Davacı tarafça genel kurul kararı öncesi davalı şirkete —– tarihli ihtarnameler ile bilgi ve belge talebinde bulunulduğunun iddia edildiği, ayrıca —– yevmiye numaralı ihtarname, 02/08/2019 tarihli —- nolu ihtarnameler ile bir yandan bu ihtarnamelere atıf yapılarak bilgi ve belge isteğiyle birlikte genel kurulun yapılmasının talep edildiği, bu durumda davalı tarafça özellikle ——— ilişkin bilgi ve belgelerin davacıya ulaştırılmaması nedeniyle genel kurul ertelenmesinde davalının kusuru olduğu, yine 6102 sayılı TTK 420 maddesi gereği ertelenen genel kurulun bir ay sonraya bırakılabileceği, oysa dava tarihi olan 05/09/2019 günü itibarıyla 4 aylık süre geçmesine rağmen genel kurulun halen yapılmamış olduğu, davalı tarafın denetçi raporunu geç verdiğine ilişkin savunmasının onu haklı kılmayacağı zira denetçi raporunun genel kurul öncesi hazır ettirilmesine ilişkin sorumluluğun da davalı şirkette olduğu anlaşılmakla dava tarihi itibarıyla davayı açmakta davacının haklı olduğu sonuç ve kanaatine varılmış ve davalı tarafın yargılama giderlerine mahkum edilmesi gerektiği sonucuna ulaşılmıştır.
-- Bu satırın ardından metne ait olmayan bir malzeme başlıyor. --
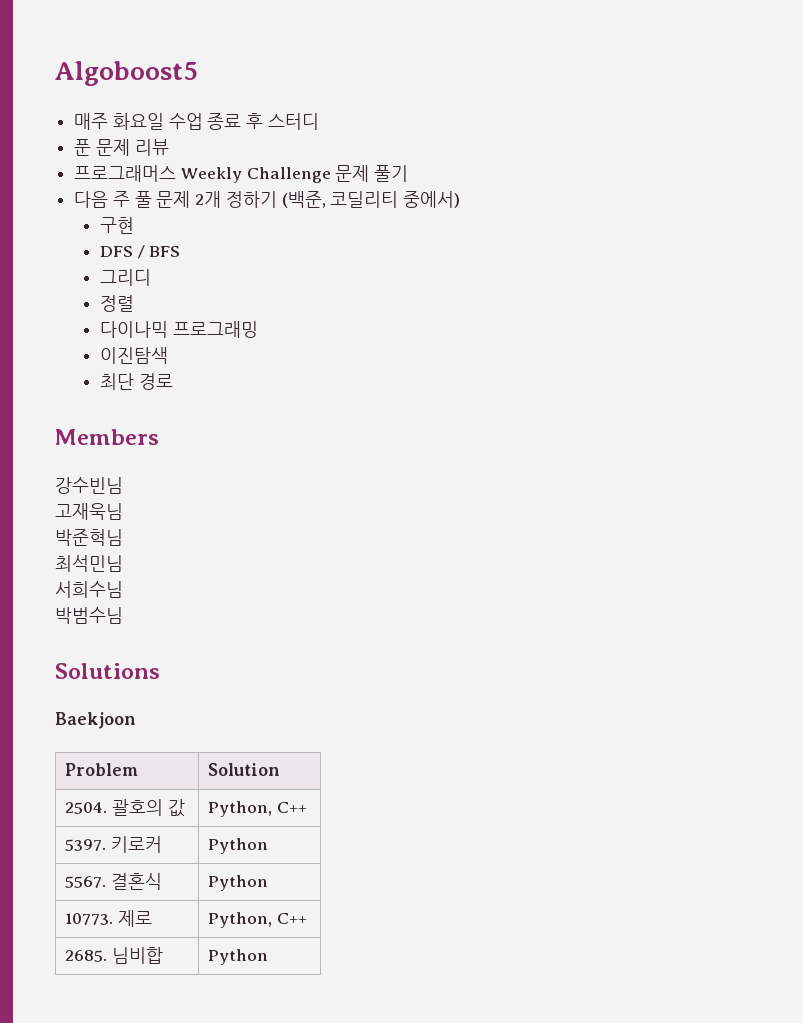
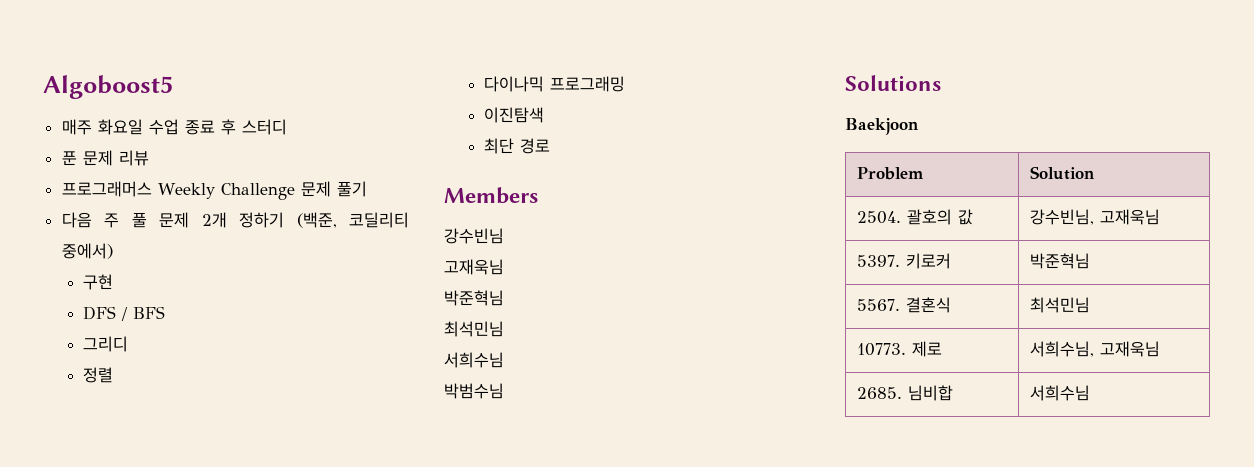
[208,801,308,817] Python, C++ -> [1030,209,1161,225] 강수빈님, 고재욱님
[208,838,269,854] Python -> [1030,253,1091,269] 박준혁님
[208,875,269,891] Python -> [1030,297,1091,313] 최석민님
[208,912,308,928] Python, C++ -> [1030,341,1161,357] 서희수님, 고재욱님
[208,949,269,965] Python -> [1030,385,1091,401] 서희수님

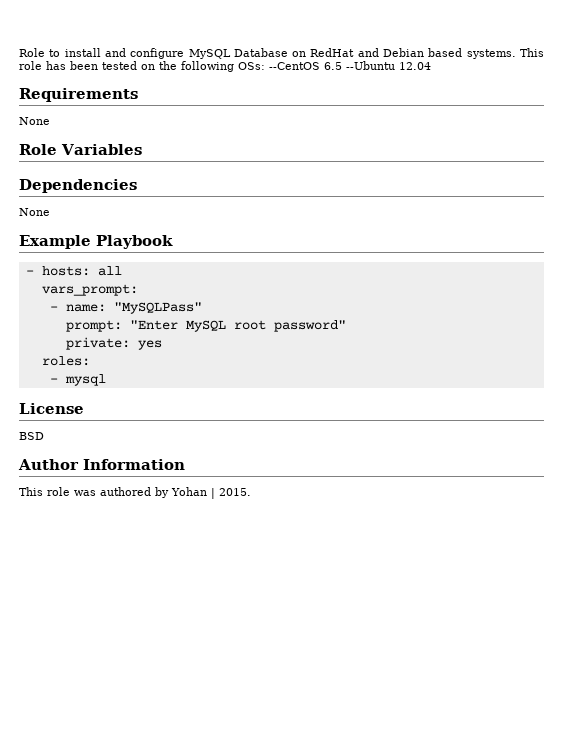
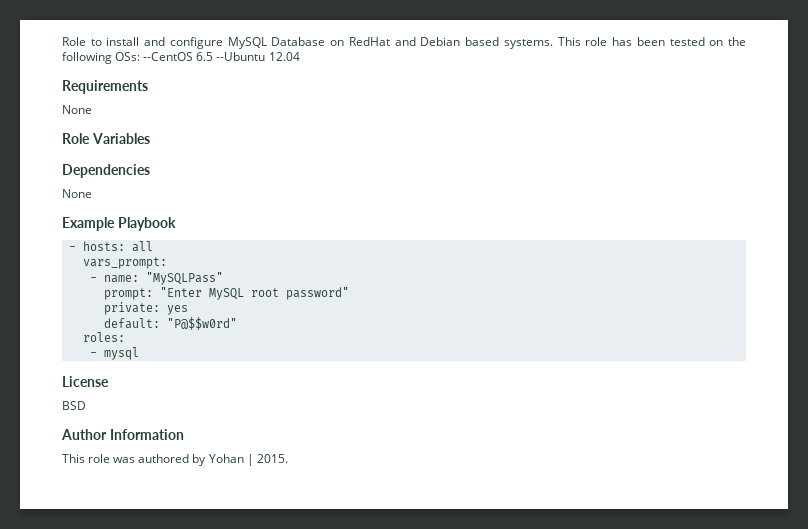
(162, 345) none -> [103,317,237,330] // default: "P@$$w0rd"

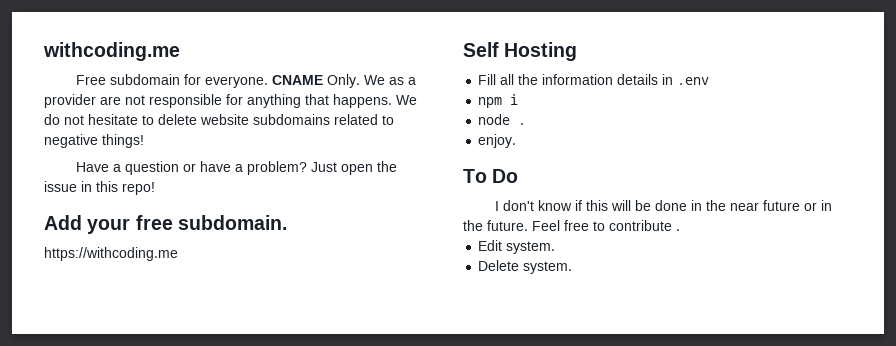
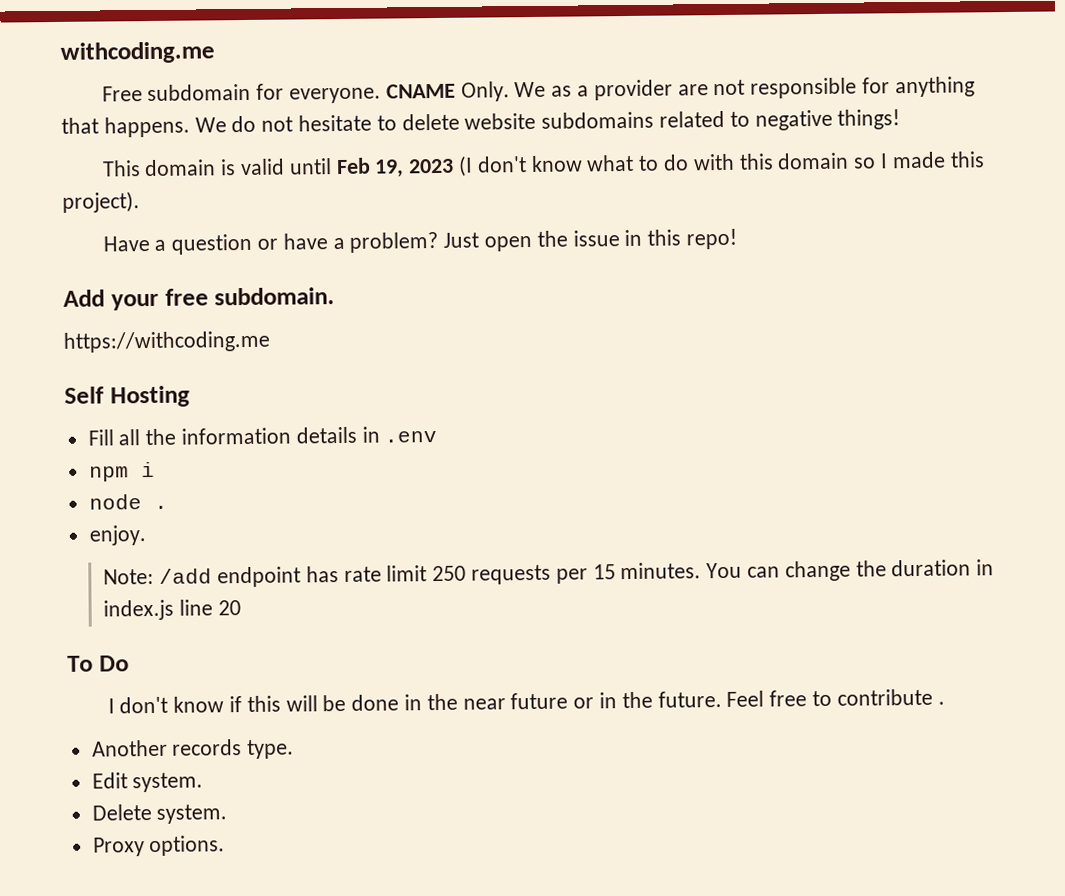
(144, 141) none -> [101,151,985,178] [62,191,140,213] // This domain is valid until Feb 19, 2023 (I don't know what to do with this domain so I made this project).
(517, 141) none -> [103,559,995,588] [103,599,241,621] // Note: /add endpoint has rate limit 250 requests per 15 minutes. You can change the duration in index.js line 20
(680, 230) none -> [91,739,295,760] // Another records type.
(573, 267) none -> [92,835,226,857] // Proxy options.

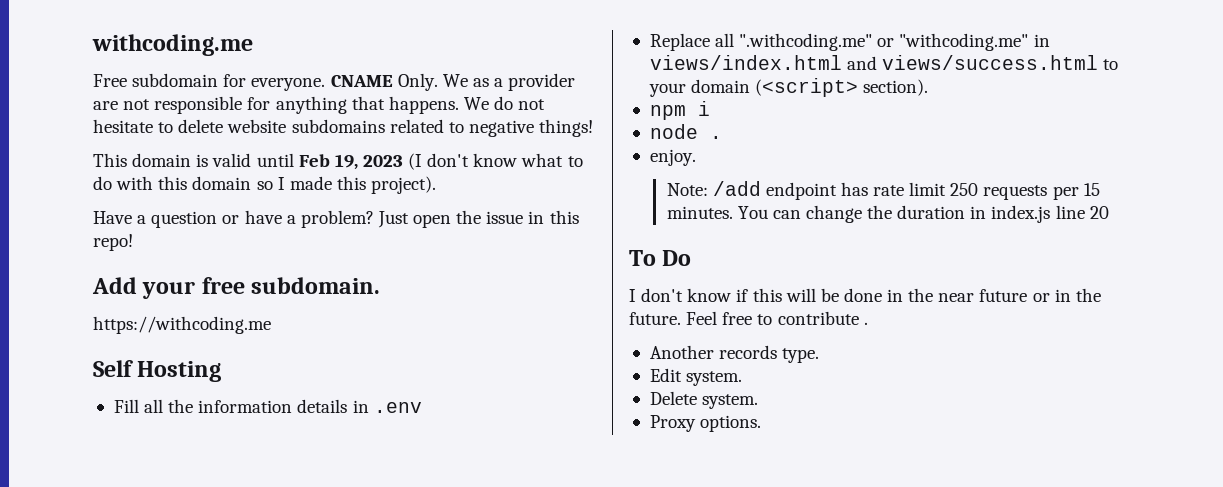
(438, 436) none -> [649,33,1050,51] [649,55,1119,70] [648,78,929,97] // Replace all ".withcoding.me" or "withcoding.me" in views/index.html and views/success.html to your domain (<script> section).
Öte yandan kısa kararda, hükme karşı istinaf yolunun açık olduğu şeklinde hüküm kurulmuş ise de 6102 sayılı TTK’nun 412. maddesi gereği Mahkemece genel kurul çağrısına dair kararların kesin olarak verilmesi gerektiği, dolayısıyla Mahkememizce verilen kararın kesin olduğu anlaşılmış olup kısa karar ile gerekçeli kararın hüküm fıkrası arasında çelişki olamayacağından bu hususa dikkat çekmekle yetinilmiştir.
HÜKÜM: Nedenleri gerekçeli kararda açıklanmak üzere;
1-Konusu kalmayan dava hakkında karar verilmesine yer olmadığına,
2-Alınması gereken 44,50 TL ilam harcı peşin alındığından yeniden alınmasına yer olmadığına,
3-Davacı tarafından yapılan 44,80 TL müzekkere+tebligat giderleri, 88,80 TL harçlar olmak üzere toplam 133,60 TL yargılama giderinin davalıdan alınarak davacıya verilmesine,
4-Davacı kendisini vekille temsil ettirdiğinden karar tarihinde yürürlükte bulunan —–. uyarınca 2.725 TL vekalet ücretinin davalıdan alınarak davacıya verilmesine,
5-HMK’nın 333.maddesi uyarınca bakiye gider avansının karar kesinleştiğinde davacıya iadesine,
Dair, taraf vekillerinin yüzlerine karşı, tebliğ tarihinden itibaren 2 hafta içerisinde İstanbul Bölge Adliye Mahkemesinde istinaf yolu açık olmak üzere verilen karar açıkça okunup usulen anlatıldı.